Un aspetto fondamentale è che esistono in commercio sistemi di fusione d’immagine mediante la combinazione dell’ecografia con altre modalità diagnostiche. Tuttavia spesso presentano costi elevati oppure metodologie di fusione delle immagini basate su tecniche di acquisizione parallele mediante diverse sonde che confluiscono poi su un software di ricostruzione che, acquisendo informazioni differenti, ricostruisce in un nuovo sistema le immagini in 3D. L'idea del progetto va oltre questa metodologia, per lavorare direttamente sulle immagini DICOM consentendo di mappare le informazioni di immagini ecografiche su dati DICOM di TC o RM che vengono utilizzate come template.

Sarà possibile inserire, come input, anche immagini PET che non sono generalmente gestibili con la maggioranza dei software commerciali. Questa necessità nasce dall’impiego sempre più frequente nella pratica clinica di questo tipo di imaging metabolico, caratterizzato da elevata specificità, ma da scarso dettaglio anatomico.

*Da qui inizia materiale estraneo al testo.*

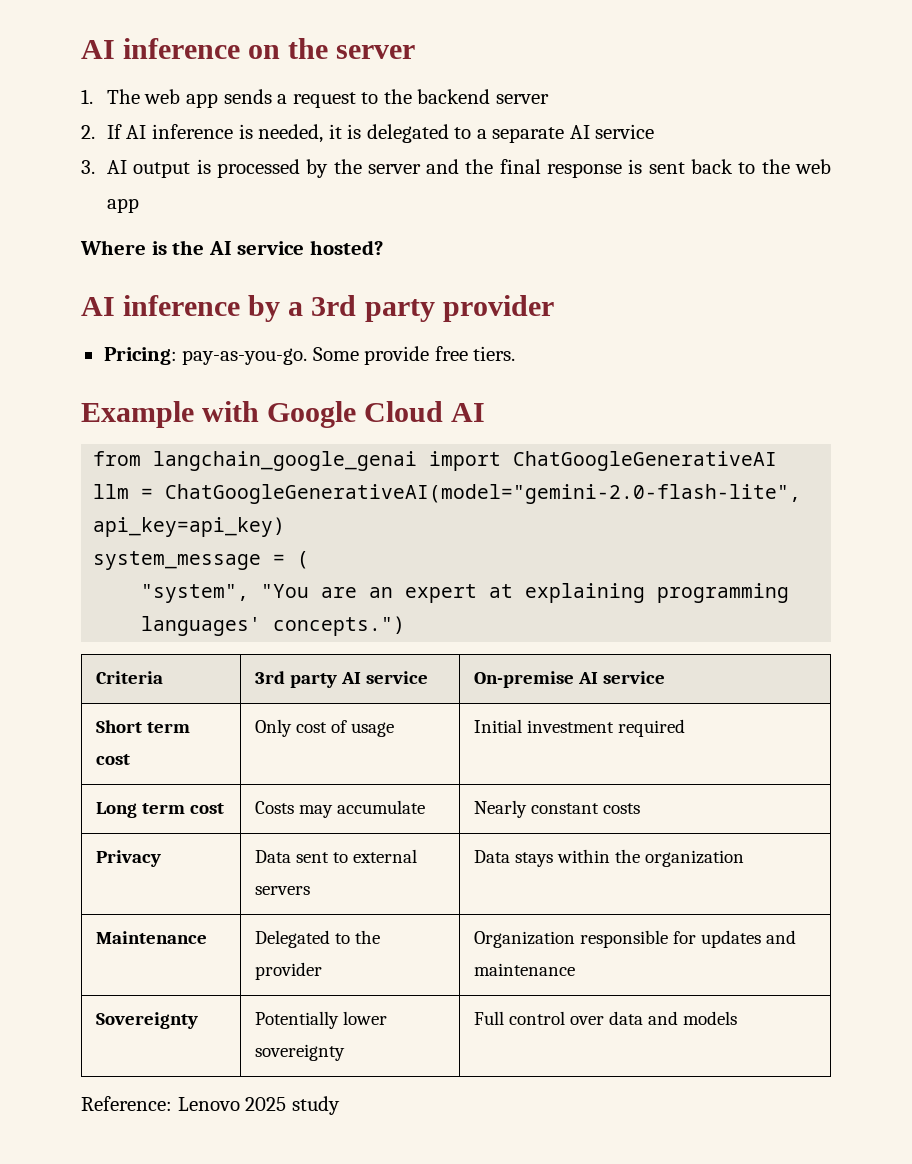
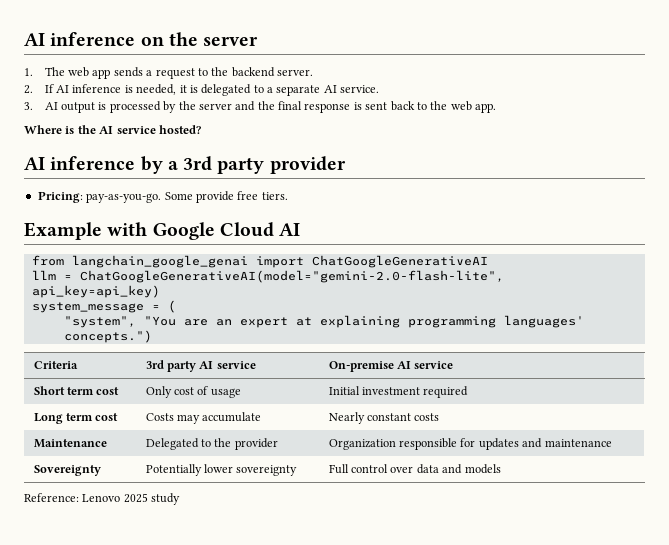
- 1. The web app sends a request to the backend server
+ 1. The web app sends a request to the backend server.
- 2. If AI inference is needed, it is delegated to a separate AI service
+ 2. If AI inference is needed, it is delegated to a separate AI service.
- 3. AI output is processed by the server and the final response is sent back to the web app
+ 3. AI output is processed by the server and the final response is sent back to the web app.
- Privacy | Data sent to external servers | Data stays within the organization

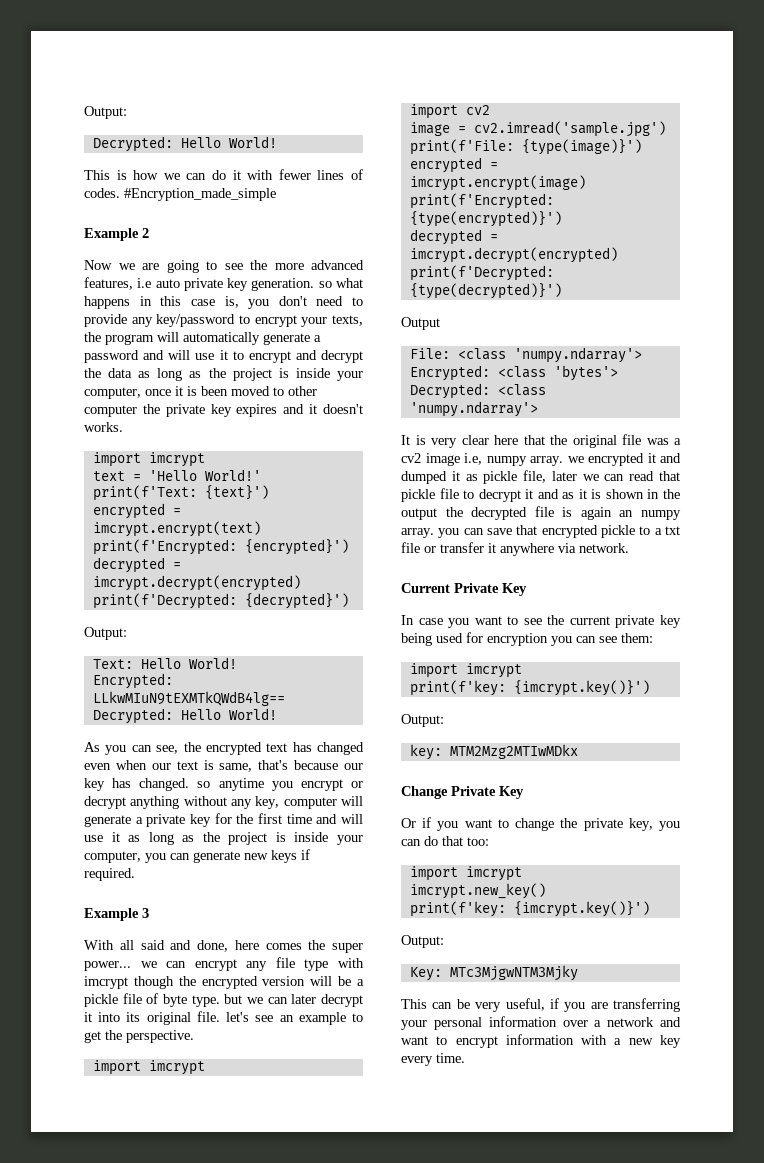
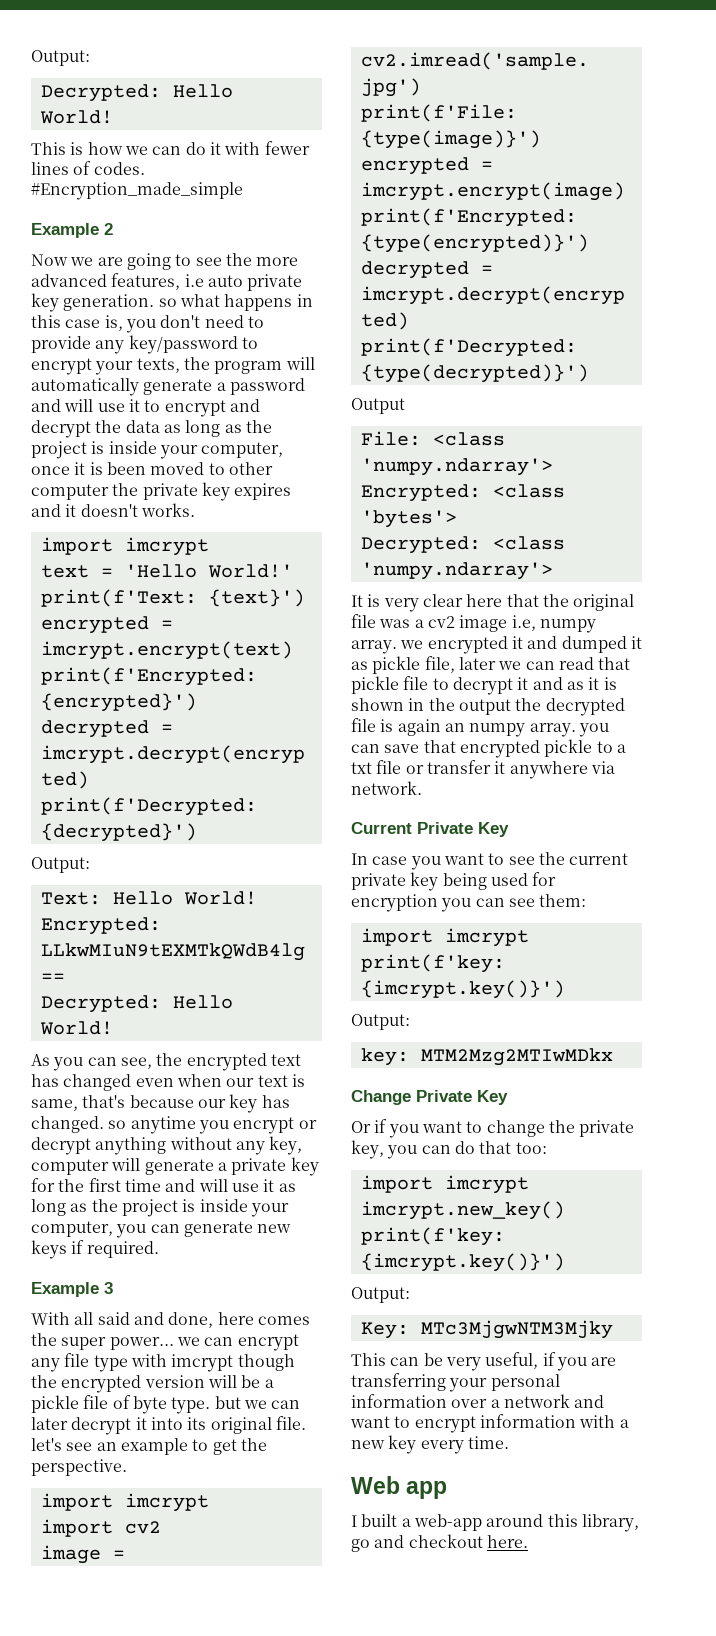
+ Web app
+ I built a web-app around this library, go and checkout here.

Obiettivo del progetto è quindi sviluppare una piattaforma software prototipale che permetta la fusione di immagini in ambito body, adattabile a diversi parenchimi e che impieghi dataset di immagini differenti, e che permetta di generare una mappa anatomica con nuove coordinate fisiche, finalizzato alla chirurgia robotica e laparoscopica. In particolare il software si pone l’obiettivo di applicare immagini PET come guida alla chirurgia mini-invasiva.

Si prevede l’utilizzo di alcuni moduli basati sull’utilizzo delle reti neurali, le quali conferiranno al software funzionalità di ricerca ed interrogazione avanzata, tipica del mondo dell’intelligenza artificiale. La rete neurale, caratterizzata da abilità nell’imparare da esempi e astrarre regole dalle informazioni ricevute, costituirà quindi parte integrante dello strumento per la costruzione del sistema intelligente. In particolare per la “revisione della conoscenza” si prevede di utilizzare un particolare tipo di rete neurale ricorrente, adatta alla modellizzazione dei sistemi tempo-varianti, quali i sistemi fisici dinamici, il riconoscimento dei linguaggi, le ricerche avanzate e basate su parametri che possono variare nel tempo (parameters-revision knowledge).

La rete neurale ricorrente consentirà di risolvere problemi di rappresentazione di automi a stati finiti applicati alla ontologia e in particolare alla semantica. Le dinamiche indotte nella rete neurale ricorrente, attraverso l’apprendimento, hanno infatti una interessante corrispondenza con la dinamica degli automi a stati finiti.Il progetto è finanziato per 1.620.300€ dalla Regione Puglia nell’ambito degli Avvisi PIA (Programmi Integrati di Agevolazione) “PR FESR-FSE+ 2021-2027”.